Senin, 17 December 2018 09:20 UTC

Sentra Industri Keripik Tempe Sanan di Kota Malang, Jawa Timur. Foto: Wikipedia
JATIMNET.COM, SURABAYA- Produksi keripik tempe Sanan di Kelurahan Purwantoro, Kecamatan Blimbing, Kota Malang melonjak dua kali lipat menjelang Natal dan tahun baru.
Sejak awal Desember, produksi keripik naik menjadi 5 ton per hari dari produksi hari biasa yang rata-rata sebanyak 2 ton per hari. Konsumsi kedelai impor juga ikut meningkat menjadi 35 ton per hari yang digunakan sekitar 600-an pengusaha keripik tempe di kelurahan itu.
“Produksi keripik tempe sudah mulai naik sejak awal Desember.
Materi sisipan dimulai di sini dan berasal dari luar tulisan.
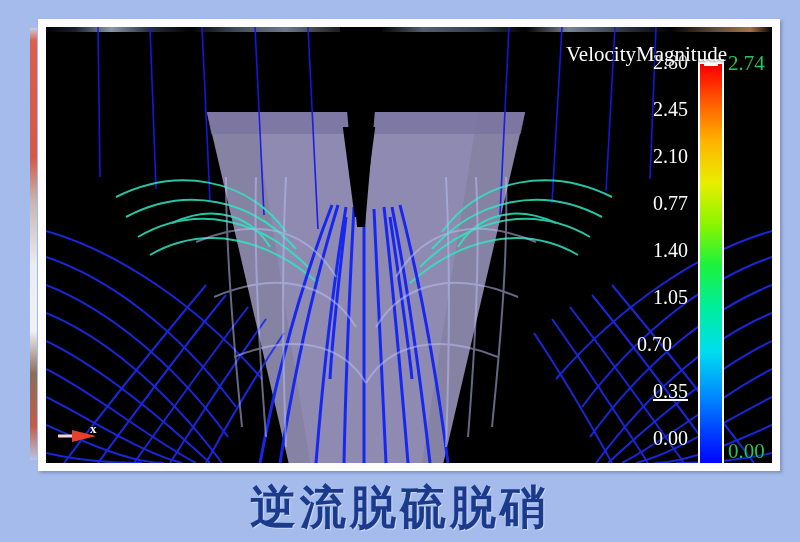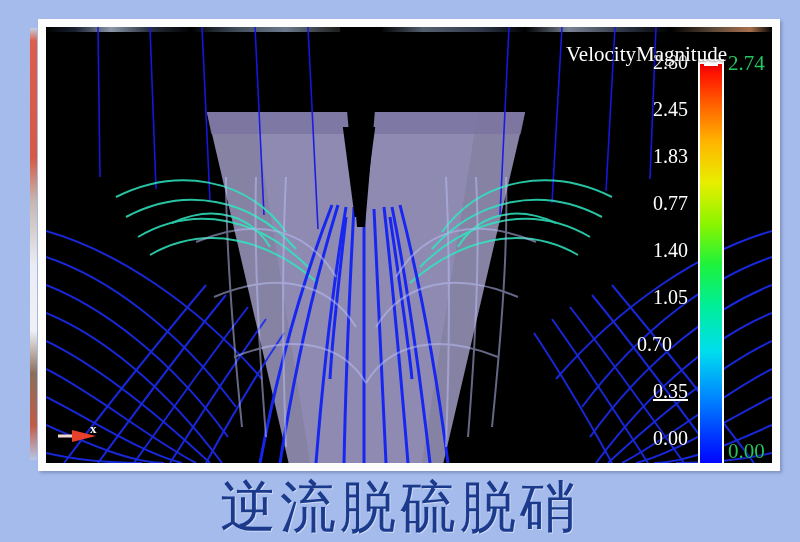--- a/index.html
+++ b/index.html
@@ -352,7 +352,7 @@
 
       <div class="cb-axis-label" style="left:580px;top:24px;">2.80</div>
       <div class="cb-axis-label" style="left:580px;top:71px;">2.45</div>
-      <div class="cb-axis-label" style="left:580px;top:118px;">1.83</div>
+      <div class="cb-axis-label" style="left:580px;top:118px;">2.10</div>
       <div class="cb-axis-label" style="left:580px;top:165px;">0.77</div>
       <div class="cb-axis-label" style="left:580px;top:212px;">1.40</div>
       <div class="cb-axis-label" style="left:580px;top:259px;">1.05</div>

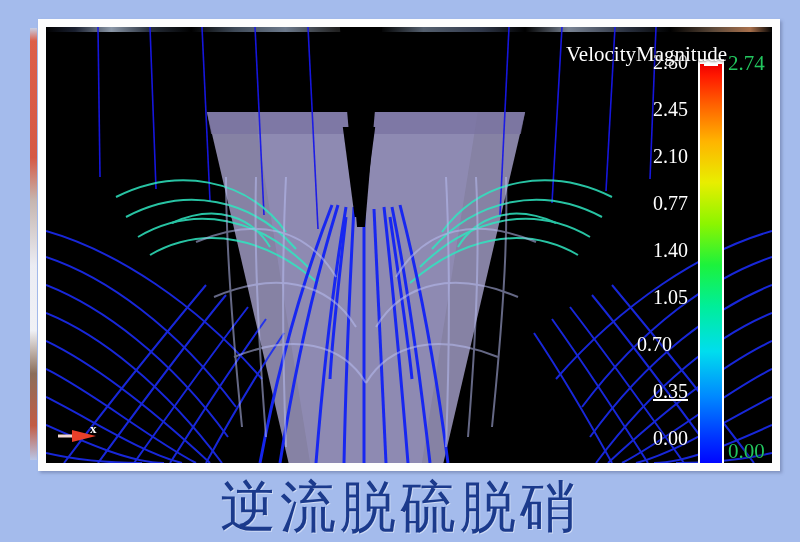--- a/index.html
+++ b/index.html
@@ -115,7 +115,7 @@
     display:flex;align-items:center;justify-content:center;
     color:#1b3a8c;
     font-family:"DejaVu Sans", sans-serif;
-    font-weight:normal;font-size:56px;letter-spacing:4px;
+    font-weight:bold;font-size:46px;letter-spacing:4px;
     text-shadow:1px 1px 0 rgba(255,255,255,.45);
   }
 </style>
Biasanya ini bertahan sampai liburan Natal dan tahun baru selesai,” kata Ivan Kuncoro, ketua RW 15 Kelurahan Purwantoro Kecamatan Blimbing Kota Malang Senin 17 Desember 2018.
Menurut Ivan, produksi 5 ton tempe per hari diolah untuk memenuhi pesanan keripik tempe saja. Sementara olahan lain jumlahnya tak sebanyak keripik tempe. Ragamnya seperti brownis, sambal goreng, dan pia. “Keripik tempe tetap yang paling banyak,” katanya.
BACA JUGA: Mengenal "Gereja Merah" di Kota Probolinggo
Meningkatnya produksi keripik tempe lantaran selalu dijadikan jujugan sebagai oleh-oleh kudapan khas Malang. Jika dipersentasi, pembeli yang datang langsung ke gerai mencapai 60 persen, sementara pembeli lewat online dan jalur pesanan lain mencapai 40 persen.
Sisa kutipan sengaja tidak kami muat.